Finally, our work answers an open problem posed in [23] regarding a stochastic extensions of the forward-reflected-backward method. Our result improves the preliminary result in [23, Section 6], which still requires evaluating the full operator every iteration.

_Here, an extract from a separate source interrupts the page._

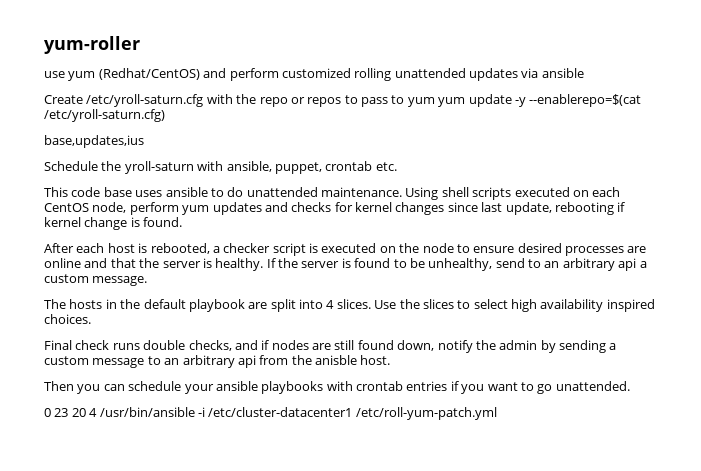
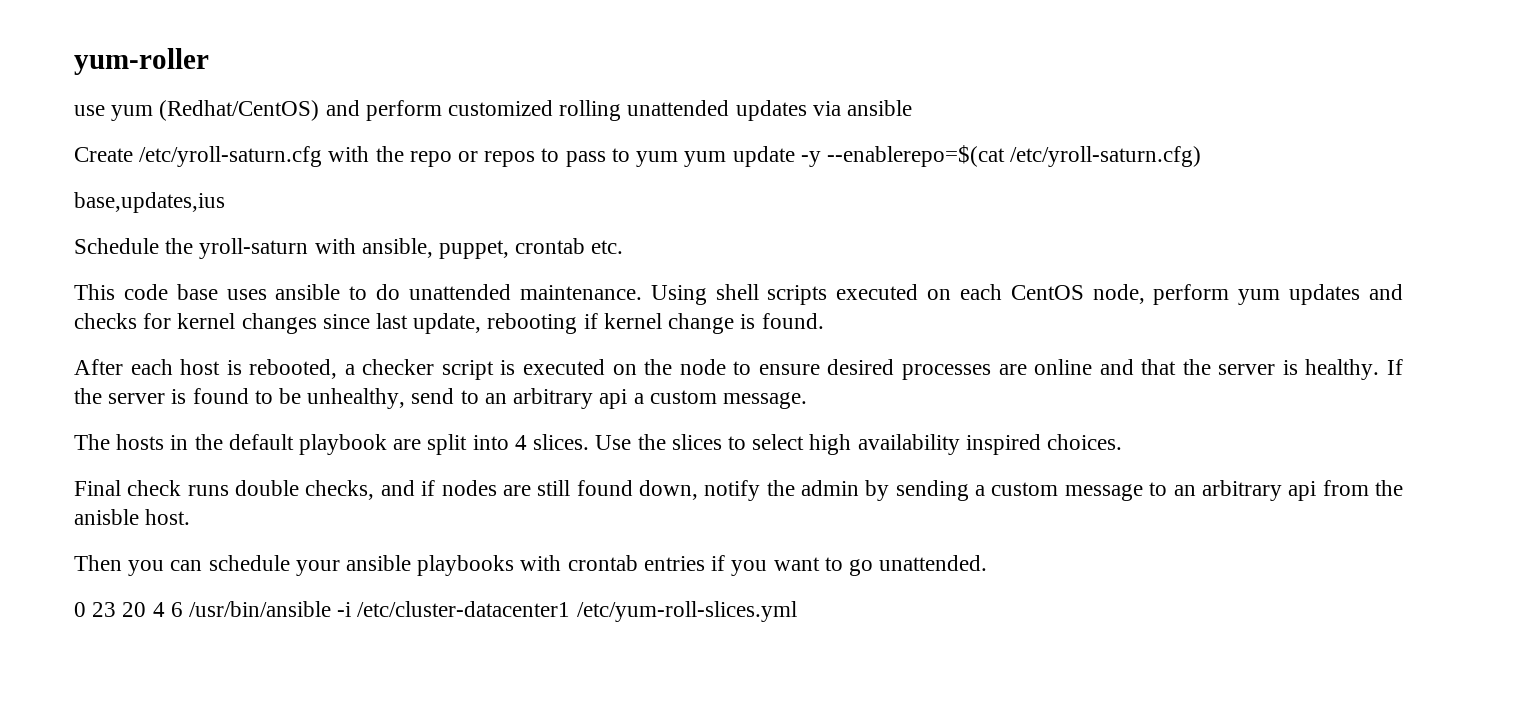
(98, 412) none -> [170,602,183,617] 6
[355,407,497,420] /etc/roll-yum-patch.yml -> [576,601,797,622] /etc/yum-roll-slices.yml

Preliminaries and notation

We work in Euclidean space $Z = R^{d}$ with scalar product $⟨ \cdot, \cdot ⟩$ and induced norm $‖ \cdot ‖$ . Domain of a function $g : Z \to R \cup {+ \infty}$ is defined as $dom g = {z \in Z : g (z) < + \infty}$ . Proximal operator of g is defined as

\begin{matrix} {prox}_{g} (u) = {argmin}_{z \in Z} {g (z) + \frac{1}{2} {‖ z - u ‖}^{2}} . \end{matrix}

We call an operator $F : K \to Z$ , where $K \subseteq Z$ ,

L-Lipschitz, for $L > 0$ , if $‖ F (u) - F (v) ‖ \leq L ‖ u - v ‖, \forall u, v \in K$ .
monotone, if $⟨ F (u) - F (v), u - v ⟩ \geq 0, \forall u, v \in K$ .
$ν$ -cocoercive, for $ν > 0$ , if $⟨ F (u) - F (v), u - v ⟩ \geq {ν ‖ F (u) - F (v) ‖}^{2}, \forall u, v \in K$ .
$μ$ -strongly monotone, for $μ > 0$ , if $⟨ F (u) - F (v), u - v ⟩ \geq {μ ‖ u - v ‖}^{2}, \forall u, v \in K$ .

For example, in the context of (2) and (1), F is (strongly) monotone when $Ψ$ is (strongly) convex- (strongly) concave. However, it is worth noting that both cocoercivity and strong monotonicity fail even for the simple bilinear case when $Ψ (x, y) = ⟨ A x, y ⟩$ in (2).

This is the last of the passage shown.